From the Department of Molecular and Cellular Pharmacology, University of Miami Miller School of Medicine, Miami, Florida 33136

Restrictive cardiomyopathy (RCM) is a rare disorder characterized by impaired ventricular filling with decreased diastolic volume. We are reporting the functional effects of the first cardiac troponin T (CTnT) mutation linked to infantile RCM resulting from a de novo deletion mutation of glutamic acid 96. The mutation was introduced into adult and fetal isoforms of human cardiac TnT (HCTnT3-E96 and HCTnT1-E106, respectively) and studied with either cardiac troponin I (CTnI) or slow skeletal troponin I (SSTnI). Skinned cardiac fiber measurements showed a large leftward shift in the Ca²⁺ sensitivity of force development with no differences in the maximal force. HCTnT1-E106 showed a significant increase in the activation of actomyosin ATPase with either CTnI or SSTnI, whereas HCTnT3-E96 was only able to increase the ATPase activity with CTnI. Both mutants showed an impaired ability to inhibit the ATPase activity. The capacity of the CTnI·CTnC and SSTnI·CTnC complexes to fully relax the fibers after TnT displacement was also compromised. Experiments performed using fetal troponin isoforms showed a less severe impact compared with the adult isoforms, which is consistent with the cardioprotective role of SSTnI and the rapid onset of RCM after birth following the isoform switch. These data indicate that troponin mutations related to RCM may have specific functional phenotypes, including large leftward shifts in the Ca²⁺ sensitivity and impaired abilities to inhibit ATPase and to relax skinned fibers. All of this would account for and contribute to the severe diastolic dysfunction seen in RCM.

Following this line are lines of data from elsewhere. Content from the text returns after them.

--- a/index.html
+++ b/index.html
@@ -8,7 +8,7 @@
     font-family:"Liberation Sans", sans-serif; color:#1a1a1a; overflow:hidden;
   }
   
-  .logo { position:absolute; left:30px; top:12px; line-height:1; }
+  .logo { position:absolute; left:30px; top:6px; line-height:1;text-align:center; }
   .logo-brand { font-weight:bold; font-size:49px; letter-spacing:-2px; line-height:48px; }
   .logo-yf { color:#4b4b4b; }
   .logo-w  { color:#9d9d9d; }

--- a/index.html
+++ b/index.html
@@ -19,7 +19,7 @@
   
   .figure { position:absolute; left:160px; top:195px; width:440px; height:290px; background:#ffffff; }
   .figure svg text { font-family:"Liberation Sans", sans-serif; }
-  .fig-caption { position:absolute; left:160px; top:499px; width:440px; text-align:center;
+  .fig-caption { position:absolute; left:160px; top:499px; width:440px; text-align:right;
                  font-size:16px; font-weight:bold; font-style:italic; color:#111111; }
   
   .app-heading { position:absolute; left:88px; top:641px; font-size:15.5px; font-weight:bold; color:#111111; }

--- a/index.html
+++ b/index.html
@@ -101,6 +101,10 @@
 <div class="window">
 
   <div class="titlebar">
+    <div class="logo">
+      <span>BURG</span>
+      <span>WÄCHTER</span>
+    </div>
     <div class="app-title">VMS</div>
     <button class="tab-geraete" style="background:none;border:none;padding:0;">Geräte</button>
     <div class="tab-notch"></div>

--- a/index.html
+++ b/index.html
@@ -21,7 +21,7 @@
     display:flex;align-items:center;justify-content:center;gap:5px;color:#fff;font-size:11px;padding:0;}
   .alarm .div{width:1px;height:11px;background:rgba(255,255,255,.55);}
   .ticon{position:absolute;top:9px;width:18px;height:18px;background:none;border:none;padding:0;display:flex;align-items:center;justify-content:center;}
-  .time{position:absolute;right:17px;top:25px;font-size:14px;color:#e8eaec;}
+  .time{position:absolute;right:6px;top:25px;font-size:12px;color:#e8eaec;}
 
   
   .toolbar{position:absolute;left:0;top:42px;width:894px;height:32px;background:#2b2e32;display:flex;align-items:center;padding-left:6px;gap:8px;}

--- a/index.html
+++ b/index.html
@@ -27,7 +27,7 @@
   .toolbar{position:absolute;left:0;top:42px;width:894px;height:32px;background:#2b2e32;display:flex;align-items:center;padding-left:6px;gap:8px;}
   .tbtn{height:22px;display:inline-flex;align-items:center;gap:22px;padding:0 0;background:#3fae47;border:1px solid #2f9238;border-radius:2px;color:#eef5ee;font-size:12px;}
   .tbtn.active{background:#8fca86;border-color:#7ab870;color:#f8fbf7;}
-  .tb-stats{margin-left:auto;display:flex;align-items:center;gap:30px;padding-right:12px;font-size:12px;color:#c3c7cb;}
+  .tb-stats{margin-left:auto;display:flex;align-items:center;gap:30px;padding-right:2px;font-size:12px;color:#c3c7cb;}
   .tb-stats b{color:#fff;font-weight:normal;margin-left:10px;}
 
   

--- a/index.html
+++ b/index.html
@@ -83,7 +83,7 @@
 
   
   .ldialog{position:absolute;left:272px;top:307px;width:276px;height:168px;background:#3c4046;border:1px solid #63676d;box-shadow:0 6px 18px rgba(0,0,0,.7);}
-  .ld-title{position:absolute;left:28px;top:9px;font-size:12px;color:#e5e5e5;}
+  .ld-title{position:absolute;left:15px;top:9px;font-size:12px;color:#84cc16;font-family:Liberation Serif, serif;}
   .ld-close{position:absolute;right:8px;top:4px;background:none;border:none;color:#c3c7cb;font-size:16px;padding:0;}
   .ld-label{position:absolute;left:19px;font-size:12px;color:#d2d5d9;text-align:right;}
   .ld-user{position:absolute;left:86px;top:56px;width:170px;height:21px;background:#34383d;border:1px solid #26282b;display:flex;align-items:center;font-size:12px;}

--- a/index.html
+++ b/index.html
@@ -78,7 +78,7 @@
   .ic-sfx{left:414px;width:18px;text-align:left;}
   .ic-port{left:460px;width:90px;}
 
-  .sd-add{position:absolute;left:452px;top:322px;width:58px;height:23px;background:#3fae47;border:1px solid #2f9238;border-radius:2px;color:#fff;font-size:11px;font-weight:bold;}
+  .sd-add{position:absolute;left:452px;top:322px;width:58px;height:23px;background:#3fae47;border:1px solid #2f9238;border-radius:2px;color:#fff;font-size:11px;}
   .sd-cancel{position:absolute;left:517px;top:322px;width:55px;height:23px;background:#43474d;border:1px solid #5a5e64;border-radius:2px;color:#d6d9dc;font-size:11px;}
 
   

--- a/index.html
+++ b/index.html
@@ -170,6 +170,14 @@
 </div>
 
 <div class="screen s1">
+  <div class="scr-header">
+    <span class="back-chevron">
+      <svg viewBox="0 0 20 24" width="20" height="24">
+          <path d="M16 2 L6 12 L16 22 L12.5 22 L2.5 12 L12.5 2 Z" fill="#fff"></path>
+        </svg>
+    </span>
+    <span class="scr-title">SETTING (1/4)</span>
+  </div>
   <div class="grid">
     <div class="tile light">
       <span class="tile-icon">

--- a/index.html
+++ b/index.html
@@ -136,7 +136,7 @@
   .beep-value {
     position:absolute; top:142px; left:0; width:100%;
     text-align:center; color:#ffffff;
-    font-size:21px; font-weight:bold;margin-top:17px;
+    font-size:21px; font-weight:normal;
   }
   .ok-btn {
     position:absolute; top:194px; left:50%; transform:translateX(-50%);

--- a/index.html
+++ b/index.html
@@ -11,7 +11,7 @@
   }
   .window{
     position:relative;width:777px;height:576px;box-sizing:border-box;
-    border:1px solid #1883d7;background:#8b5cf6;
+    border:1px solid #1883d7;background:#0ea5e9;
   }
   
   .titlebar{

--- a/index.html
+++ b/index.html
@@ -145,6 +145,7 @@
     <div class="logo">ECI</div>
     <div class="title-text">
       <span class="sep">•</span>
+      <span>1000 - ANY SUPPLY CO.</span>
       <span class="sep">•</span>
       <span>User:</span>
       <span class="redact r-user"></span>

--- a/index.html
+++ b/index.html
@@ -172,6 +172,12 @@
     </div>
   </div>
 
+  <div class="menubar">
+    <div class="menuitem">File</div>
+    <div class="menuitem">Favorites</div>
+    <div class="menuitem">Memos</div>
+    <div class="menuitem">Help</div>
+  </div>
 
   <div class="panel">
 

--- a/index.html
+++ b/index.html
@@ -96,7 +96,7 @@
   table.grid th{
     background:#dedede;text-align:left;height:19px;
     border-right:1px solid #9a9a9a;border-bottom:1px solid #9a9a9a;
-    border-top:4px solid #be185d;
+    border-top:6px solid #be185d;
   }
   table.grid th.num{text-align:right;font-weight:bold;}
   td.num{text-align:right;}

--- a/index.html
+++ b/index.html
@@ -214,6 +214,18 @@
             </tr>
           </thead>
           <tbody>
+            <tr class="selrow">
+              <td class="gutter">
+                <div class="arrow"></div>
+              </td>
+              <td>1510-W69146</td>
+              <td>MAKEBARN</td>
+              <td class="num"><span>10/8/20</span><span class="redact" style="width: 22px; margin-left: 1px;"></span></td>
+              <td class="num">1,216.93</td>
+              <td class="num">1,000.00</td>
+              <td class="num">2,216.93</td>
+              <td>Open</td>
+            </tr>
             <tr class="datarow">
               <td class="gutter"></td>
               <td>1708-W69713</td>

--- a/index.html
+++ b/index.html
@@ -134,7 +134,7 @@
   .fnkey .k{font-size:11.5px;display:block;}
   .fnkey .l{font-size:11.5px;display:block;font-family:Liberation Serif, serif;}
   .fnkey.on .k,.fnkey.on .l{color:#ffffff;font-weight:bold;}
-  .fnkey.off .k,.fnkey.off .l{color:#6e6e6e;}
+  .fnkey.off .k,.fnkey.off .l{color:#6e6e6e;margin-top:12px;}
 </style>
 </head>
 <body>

Received for publication, August 22, 2007 , and in revised form, November 16, 2007.

^* This work was supported by National Institutes of Health Grants HL-674154 and HL-42325. The costs of publication of this article were defrayed in part by the payment of page charges. This article must therefore be hereby marked "advertisement" in accordance with 18 U.S.C. Section 1734 solely to indicate this fact.

The on-line version of this article (available at http://www.jbc.org) contains supplemental Fig. 1.

¹ To whom correspondence should be addressed: Dept. of Molecular and Cellular Pharmacology, University of Miami, Miller School of Medicine, 1600 NW 10th Ave. (R-189), Miami, FL 33136. Tel.: 305-243-5874; Fax: 305-324-6024; E-mail: jdpotter{at}miami.edu.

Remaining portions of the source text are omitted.